Burberry's burning of $37.8 million worth of unwanted products last year prompted a strong reaction, sparking environmental concerns among shareholders and controversy over the waste of luxury brands. So how can brands respond to this change and build a more sustainable theme?

 

By demonstrating originality and creating products of intrinsic value, high quality and long service life, it can create a new focus to achieve affordable luxury.

 

Consumers want to get higher quality on high street brands, and interest in a niche "slow fashion" brand based on transparency, public good and sustainability. Platforms such as Antibad are already in the field.

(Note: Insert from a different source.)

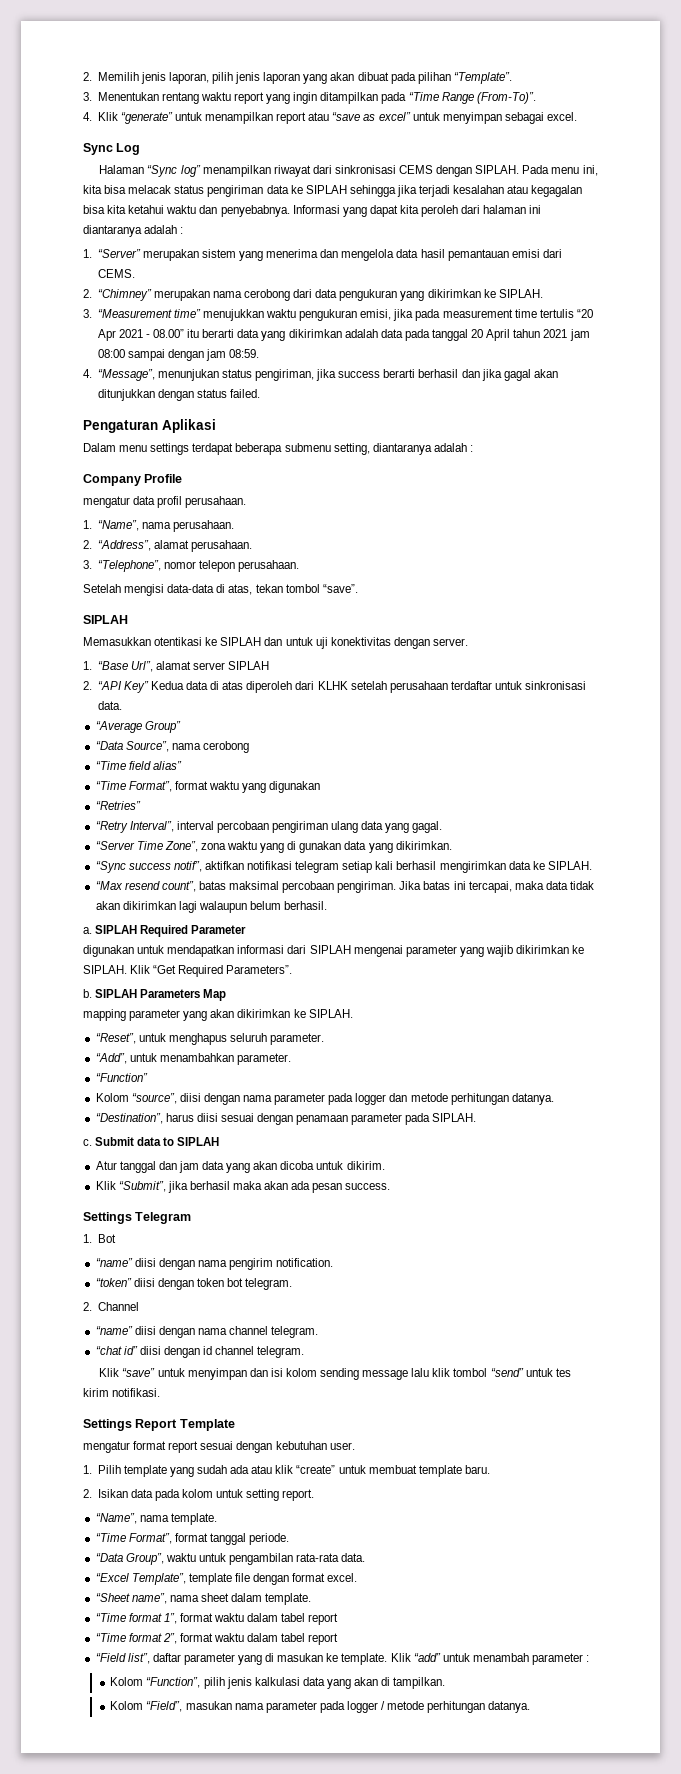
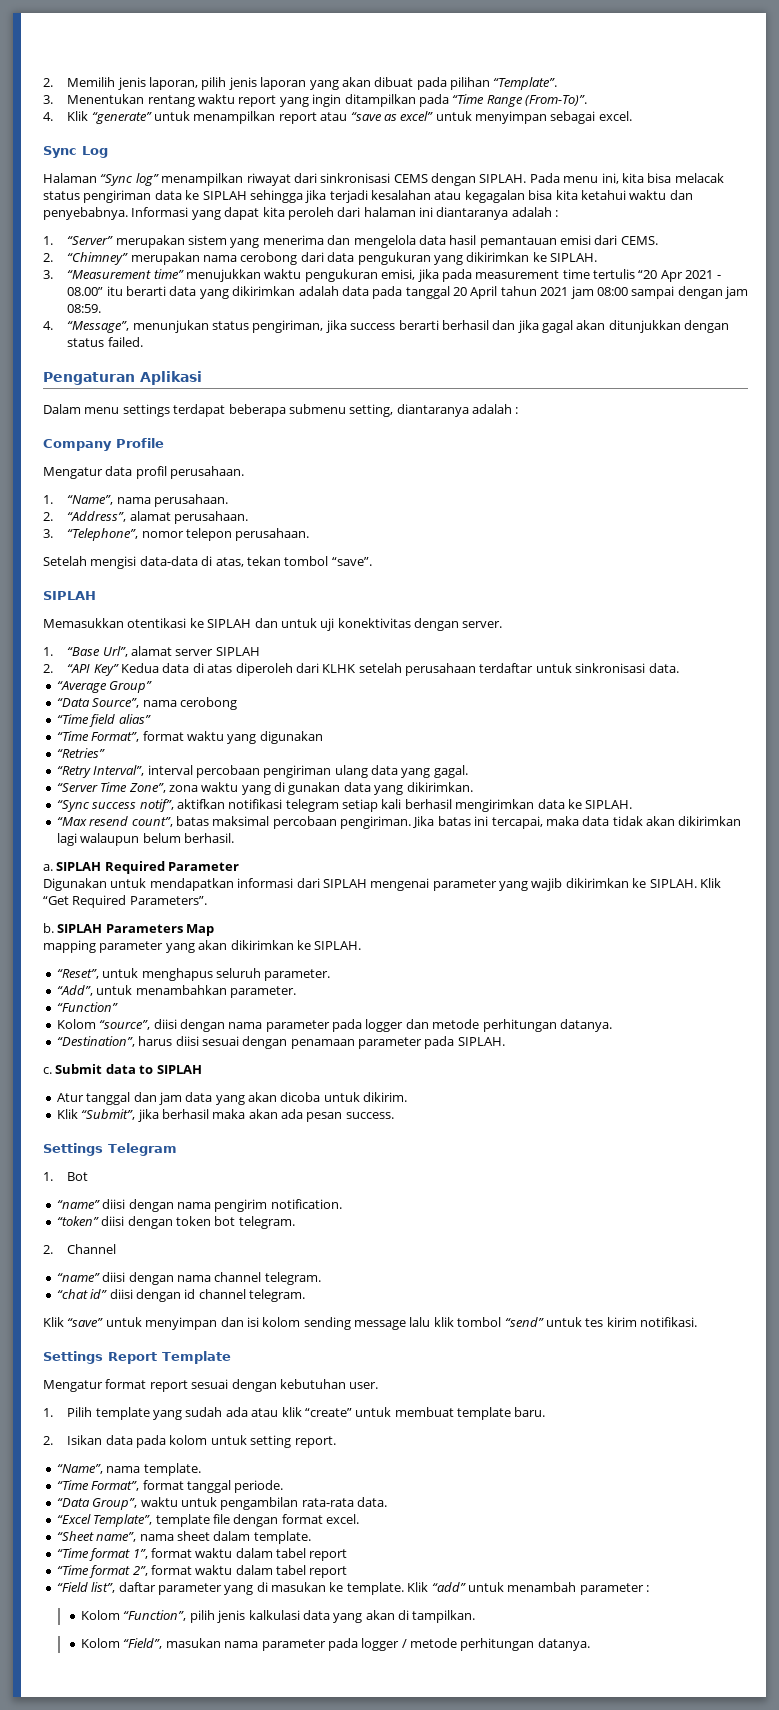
[83,496,130,508] mengatur -> [43,467,103,479] Mengatur
[83,945,134,957] digunakan -> [43,878,107,891] Digunakan
[83,1441,130,1453] mengatur -> [43,1380,103,1392] Mengatur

The new online retailer, known as "Green Net-a-Porter," recently teamed up with musician Ben Howard to create a high-quality, environmentally friendly, upgraded collection of recycled products.

 

Technology can help consumers and brands make smarter choices. Cladwell, a personal modeling app, encourages users to rethink the rest of the clothing, automatically marking a red dot for items that are not worn for a month, and extracting daily weather forecasts and user activity plans to generate styling ideas. The free Good On You app is another solution that ratings mainstream brands based on public information.